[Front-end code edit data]

══════════════════════════════

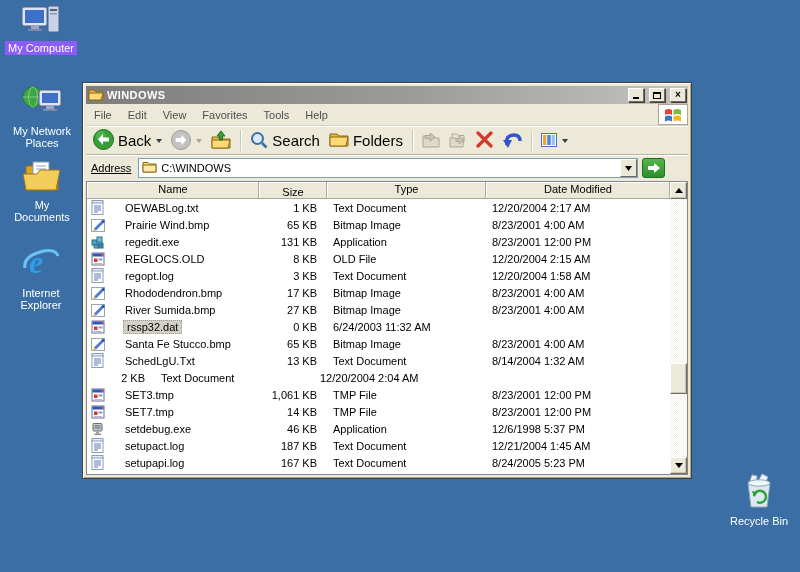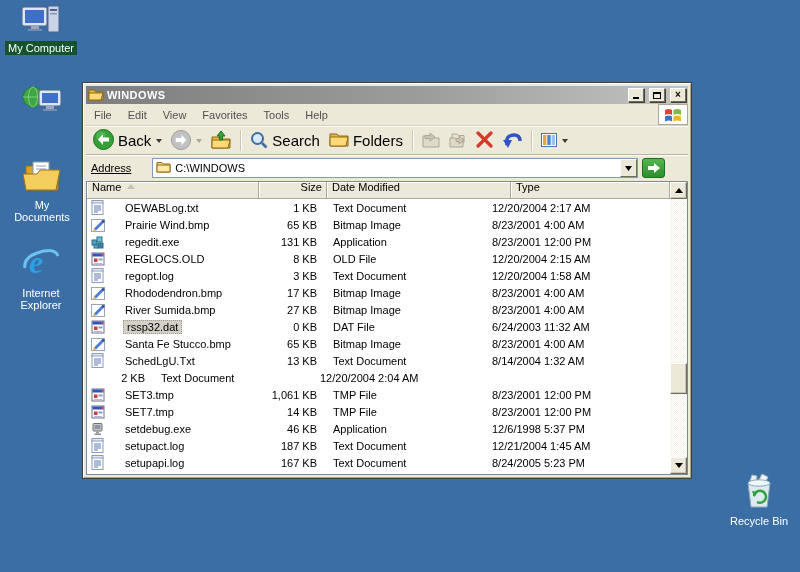--- a/index.html
+++ b/index.html
@@ -9,21 +9,21 @@
     font-size:11px;
     background:#3A6EA5;
     position:relative;
     color:#000;
   }
 
   
   .desk-icon { position:absolute; text-align:center; color:#fff; cursor:default; }
   .desk-icon .dico { display:block; margin:0 auto 2px auto; }
   .desk-icon .dlabel { display:inline-block; padding:1px 3px; line-height:12px; }
-  .desk-icon .dlabel.selected { background:#14532d; }
+  .desk-icon .dlabel.selected { background:#8b5cf6; }
 
   #icon-my-computer { left:2px;  top:3px;  width:78px; }
   #icon-my-network  { left:3px;  top:84px; width:78px; }
   #icon-my-docs     { left:3px;  top:158px;width:78px; }
   #icon-ie          { left:8px;  top:244px;width:66px; }
   #icon-recycle     { left:720px;top:472px;width:78px; }
 
   
   #window {
     position:absolute; left:82px; top:82px; width:610px; height:397px;
@@ -66,44 +66,44 @@
   .tb-btn { display:flex; align-items:center; gap:4px; padding:1px 4px; white-space:nowrap; }
   .tb-label { font-size:15px; }
   .caret { width:0; height:0; border-left:3px solid transparent; border-right:3px solid transparent; border-top:4px solid #3a3a3a; margin-left:1px; }
   .caret.disabled { border-top-color:#A8A59A; }
   .tb-sep { width:1px; align-self:stretch; margin:3px 4px; background:#C9C6B5; box-shadow:1px 0 0 #fff; }
 
   .addressbar { height:26px; flex:0 0 26px; display:flex; align-items:center; padding:2px 2px 3px 5px; border-top:1px solid #fff; }
   .addr-label { margin-right:7px;text-decoration:underline; }
   .combo {
     flex:1; height:20px; background:#fff; border:1px solid #7F9DB9;
-    display:flex; align-items:center; padding-left:3px; gap:4px;margin-left:14px;
+    display:flex; align-items:center; padding-left:3px; gap:4px;
   }
   .combo-value { flex:1; }
   .combo-drop {
     width:17px; height:18px; background:#ECE9D8; display:flex; align-items:center; justify-content:center;
     border:1px solid; border-color:#fff #6F6D60 #6F6D60 #fff;
   }
   .go-btn {
     width:23px; height:20px; margin:0 4px 0 4px; border-radius:3px;
     background:linear-gradient(180deg,#55B64E 0%,#2D8F2D 100%);
     border:1px solid #1E6E1E; display:flex; align-items:center; justify-content:center;
   }
   .go-label { margin-right:2px;margin-top:47px; }
 
   
   .listview {
     flex:1; background:#fff; border:1px solid #828790; display:flex; min-height:0;
   }
   .list-main { flex:1; display:flex; flex-direction:column; min-width:0; overflow:hidden; }
   .lheader { display:flex; height:17px; flex:0 0 17px; background:#ECE9D8; }
   .hcell {
-    padding:1px 4px 8px 5px; border-right:1px solid #ACA899; border-bottom:1px solid #ACA899;
+    padding:1px 4px 0 5px; border-right:1px solid #ACA899; border-bottom:1px solid #ACA899;
     box-shadow:inset 1px 1px 0 #FFFFFF; display:flex; align-items:center; gap:6px;
-    overflow:hidden; white-space:nowrap;
+    overflow:hidden; white-space:nowrap;flex-direction:column;
   }
   .hcell.h-name { width:172px; }
   .hcell.h-size { width:68px; justify-content:flex-end; }
   .hcell.h-type { width:159px; }
   .hcell.h-date { flex:1; }
   .sort-arrow { width:0; height:0; border-left:4px solid transparent; border-right:4px solid transparent; border-bottom:5px solid #C5C2B1; }
 
   .rows { flex:1; overflow:hidden; }
   .row { display:flex; height:17px; align-items:center; }
   .c-name { width:172px; display:flex; align-items:center; gap:18px; padding-left:3px; overflow:hidden; white-space:nowrap; }
@@ -155,20 +155,21 @@
     <svg width="42" height="36" viewBox="0 0 42 36">
       <circle cx="12" cy="13" r="10" fill="#3FA443" stroke="#2A7A2E"></circle>
       <ellipse cx="12" cy="13" rx="4.5" ry="10" fill="none" stroke="#7FD07F"></ellipse>
       <line x1="2" y1="13" x2="22" y2="13" stroke="#7FD07F"></line>
       <rect x="18" y="6" width="22" height="16" rx="2" fill="#DCE6F4" stroke="#51618A"></rect>
       <rect x="21" y="9" width="16" height="10" fill="#3E6FC9"></rect>
       <rect x="25" y="22" width="8" height="3" fill="#9AA8C4"></rect>
       <rect x="22" y="25" width="14" height="2" fill="#7C8BAC"></rect>
     </svg>
   </span>
+  <span class="dlabel">My Network Places</span>
 </div>
 
 <div class="desk-icon" id="icon-my-docs">
   <span class="dico">
     <svg width="42" height="36" viewBox="0 0 42 36">
       <path d="M5 8 h11 l3 4 h18 v20 h-32 z" fill="#D9A326" stroke="#9A7217"></path>
       <rect x="12" y="4" width="16" height="16" fill="#fff" stroke="#8899AA"></rect>
       <line x1="15" y1="8" x2="25" y2="8" stroke="#8FA3C4"></line>
       <line x1="15" y1="11" x2="25" y2="11" stroke="#8FA3C4"></line>
       <path d="M2 16 h14 l3-4 h20 l-4 20 h-30 z" fill="#F4CE5C" stroke="#9A7217"></path>
@@ -364,25 +365,25 @@
   <div class="listview">
     <div class="list-main">
       <div class="lheader">
         <span class="hcell h-name">
           <span>Name</span>
           <span class="sort-arrow"></span>
         </span>
         <span class="hcell h-size">
           <span>Size</span>
         </span>
+        <span class="hcell h-type">
+          <span>Type</span>
+        </span>
         <span class="hcell h-date">
           <span>Date Modified</span>
-        </span>
-        <span class="hcell h-type">
-          <span>Type</span>
         </span>
       </div>
       <div class="rows">
           <div class="row">
     <span class="c-name">
       <span class="c-icon">
                 <svg width="13" height="15" viewBox="0 0 13 15">
                   <rect x="1" y="2.5" width="11" height="12" fill="#fff" stroke="#8A9CC0"></rect>
                   <rect x="1" y="0.5" width="11" height="2.5" fill="#E4EAF4" stroke="#8A9CC0"></rect>
                   <line x1="3" y1="6" x2="10" y2="6" stroke="#5A79B5"></line>
@@ -505,21 +506,20 @@
                   <rect x="1.5" y="1.5" width="11" height="3" fill="#3355BB"></rect>
                   <rect x="10" y="2.2" width="1.8" height="1.6" fill="#D84A3A"></rect>
                   <rect x="3" y="6.5" width="3.5" height="3.5" fill="#C04040"></rect>
                   <rect x="7.5" y="6.5" width="4" height="2" fill="#8899CC"></rect>
                   <rect x="3" y="11" width="8" height="1" fill="#AABBDD"></rect>
                 </svg>
               </span>
       <span class="txt selected">rssp32.dat</span>
     </span>
     <span class="c-size">0 KB</span>
-    <span class="c-type">DAT File</span>
     <span class="c-date">6/24/2003 11:32 AM</span>
   </div>
           <div class="row">
     <span class="c-name">
       <span class="c-icon">
                 <svg width="14" height="14" viewBox="0 0 14 14">
                   <rect x="0.5" y="1.5" width="13" height="12" fill="#fff" stroke="#9AA5B8"></rect>
                   <path d="M3 10.5 L10 3.5 L12 5.5 L5 12.5 Z" fill="#4D7BD6"></path>
                   <path d="M3 10.5 l-1.5 3.5 3.5-1.5 z" fill="#E8B04A"></path>
                   <path d="M10 3.5 l2-2 2 2-2 2z" fill="#2C4F9E"></path>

══════════════════════════════

== Required work ==
Please make an exact copy of the records, leaving out any picture.

== Written answer ==
--- a/index.html
+++ b/index.html
@@ -9,21 +9,21 @@
     font-size:11px;
     background:#3A6EA5;
     position:relative;
     color:#000;
   }
 
   
   .desk-icon { position:absolute; text-align:center; color:#fff; cursor:default; }
   .desk-icon .dico { display:block; margin:0 auto 2px auto; }
   .desk-icon .dlabel { display:inline-block; padding:1px 3px; line-height:12px; }
-  .desk-icon .dlabel.selected { background:#14532d; }
+  .desk-icon .dlabel.selected { background:#8b5cf6; }
 
   #icon-my-computer { left:2px;  top:3px;  width:78px; }
   #icon-my-network  { left:3px;  top:84px; width:78px; }
   #icon-my-docs     { left:3px;  top:158px;width:78px; }
   #icon-ie          { left:8px;  top:244px;width:66px; }
   #icon-recycle     { left:720px;top:472px;width:78px; }
 
   
   #window {
     position:absolute; left:82px; top:82px; width:610px; height:397px;
@@ -66,44 +66,44 @@
   .tb-btn { display:flex; align-items:center; gap:4px; padding:1px 4px; white-space:nowrap; }
   .tb-label { font-size:15px; }
   .caret { width:0; height:0; border-left:3px solid transparent; border-right:3px solid transparent; border-top:4px solid #3a3a3a; margin-left:1px; }
   .caret.disabled { border-top-color:#A8A59A; }
   .tb-sep { width:1px; align-self:stretch; margin:3px 4px; background:#C9C6B5; box-shadow:1px 0 0 #fff; }
 
   .addressbar { height:26px; flex:0 0 26px; display:flex; align-items:center; padding:2px 2px 3px 5px; border-top:1px solid #fff; }
   .addr-label { margin-right:7px;text-decoration:underline; }
   .combo {
     flex:1; height:20px; background:#fff; border:1px solid #7F9DB9;
-    display:flex; align-items:center; padding-left:3px; gap:4px;margin-left:14px;
+    display:flex; align-items:center; padding-left:3px; gap:4px;
   }
   .combo-value { flex:1; }
   .combo-drop {
     width:17px; height:18px; background:#ECE9D8; display:flex; align-items:center; justify-content:center;
     border:1px solid; border-color:#fff #6F6D60 #6F6D60 #fff;
   }
   .go-btn {
     width:23px; height:20px; margin:0 4px 0 4px; border-radius:3px;
     background:linear-gradient(180deg,#55B64E 0%,#2D8F2D 100%);
     border:1px solid #1E6E1E; display:flex; align-items:center; justify-content:center;
   }
   .go-label { margin-right:2px;margin-top:47px; }
 
   
   .listview {
     flex:1; background:#fff; border:1px solid #828790; display:flex; min-height:0;
   }
   .list-main { flex:1; display:flex; flex-direction:column; min-width:0; overflow:hidden; }
   .lheader { display:flex; height:17px; flex:0 0 17px; background:#ECE9D8; }
   .hcell {
-    padding:1px 4px 8px 5px; border-right:1px solid #ACA899; border-bottom:1px solid #ACA899;
+    padding:1px 4px 0 5px; border-right:1px solid #ACA899; border-bottom:1px solid #ACA899;
     box-shadow:inset 1px 1px 0 #FFFFFF; display:flex; align-items:center; gap:6px;
-    overflow:hidden; white-space:nowrap;
+    overflow:hidden; white-space:nowrap;flex-direction:column;
   }
   .hcell.h-name { width:172px; }
   .hcell.h-size { width:68px; justify-content:flex-end; }
   .hcell.h-type { width:159px; }
   .hcell.h-date { flex:1; }
   .sort-arrow { width:0; height:0; border-left:4px solid transparent; border-right:4px solid transparent; border-bottom:5px solid #C5C2B1; }
 
   .rows { flex:1; overflow:hidden; }
   .row { display:flex; height:17px; align-items:center; }
   .c-name { width:172px; display:flex; align-items:center; gap:18px; padding-left:3px; overflow:hidden; white-space:nowrap; }
@@ -155,20 +155,21 @@
     <svg width="42" height="36" viewBox="0 0 42 36">
       <circle cx="12" cy="13" r="10" fill="#3FA443" stroke="#2A7A2E"></circle>
       <ellipse cx="12" cy="13" rx="4.5" ry="10" fill="none" stroke="#7FD07F"></ellipse>
       <line x1="2" y1="13" x2="22" y2="13" stroke="#7FD07F"></line>
       <rect x="18" y="6" width="22" height="16" rx="2" fill="#DCE6F4" stroke="#51618A"></rect>
       <rect x="21" y="9" width="16" height="10" fill="#3E6FC9"></rect>
       <rect x="25" y="22" width="8" height="3" fill="#9AA8C4"></rect>
       <rect x="22" y="25" width="14" height="2" fill="#7C8BAC"></rect>
     </svg>
   </span>
+  <span class="dlabel">My Network Places</span>
 </div>
 
 <div class="desk-icon" id="icon-my-docs">
   <span class="dico">
     <svg width="42" height="36" viewBox="0 0 42 36">
       <path d="M5 8 h11 l3 4 h18 v20 h-32 z" fill="#D9A326" stroke="#9A7217"></path>
       <rect x="12" y="4" width="16" height="16" fill="#fff" stroke="#8899AA"></rect>
       <line x1="15" y1="8" x2="25" y2="8" stroke="#8FA3C4"></line>
       <line x1="15" y1="11" x2="25" y2="11" stroke="#8FA3C4"></line>
       <path d="M2 16 h14 l3-4 h20 l-4 20 h-30 z" fill="#F4CE5C" stroke="#9A7217"></path>
@@ -364,25 +365,25 @@
   <div class="listview">
     <div class="list-main">
       <div class="lheader">
         <span class="hcell h-name">
           <span>Name</span>
           <span class="sort-arrow"></span>
         </span>
         <span class="hcell h-size">
           <span>Size</span>
         </span>
+        <span class="hcell h-type">
+          <span>Type</span>
+        </span>
         <span class="hcell h-date">
           <span>Date Modified</span>
-        </span>
-        <span class="hcell h-type">
-          <span>Type</span>
         </span>
       </div>
       <div class="rows">
           <div class="row">
     <span class="c-name">
       <span class="c-icon">
                 <svg width="13" height="15" viewBox="0 0 13 15">
                   <rect x="1" y="2.5" width="11" height="12" fill="#fff" stroke="#8A9CC0"></rect>
                   <rect x="1" y="0.5" width="11" height="2.5" fill="#E4EAF4" stroke="#8A9CC0"></rect>
                   <line x1="3" y1="6" x2="10" y2="6" stroke="#5A79B5"></line>
@@ -505,21 +506,20 @@
                   <rect x="1.5" y="1.5" width="11" height="3" fill="#3355BB"></rect>
                   <rect x="10" y="2.2" width="1.8" height="1.6" fill="#D84A3A"></rect>
                   <rect x="3" y="6.5" width="3.5" height="3.5" fill="#C04040"></rect>
                   <rect x="7.5" y="6.5" width="4" height="2" fill="#8899CC"></rect>
                   <rect x="3" y="11" width="8" height="1" fill="#AABBDD"></rect>
                 </svg>
               </span>
       <span class="txt selected">rssp32.dat</span>
     </span>
     <span class="c-size">0 KB</span>
-    <span class="c-type">DAT File</span>
     <span class="c-date">6/24/2003 11:32 AM</span>
   </div>
           <div class="row">
     <span class="c-name">
       <span class="c-icon">
                 <svg width="14" height="14" viewBox="0 0 14 14">
                   <rect x="0.5" y="1.5" width="13" height="12" fill="#fff" stroke="#9AA5B8"></rect>
                   <path d="M3 10.5 L10 3.5 L12 5.5 L5 12.5 Z" fill="#4D7BD6"></path>
                   <path d="M3 10.5 l-1.5 3.5 3.5-1.5 z" fill="#E8B04A"></path>
                   <path d="M10 3.5 l2-2 2 2-2 2z" fill="#2C4F9E"></path>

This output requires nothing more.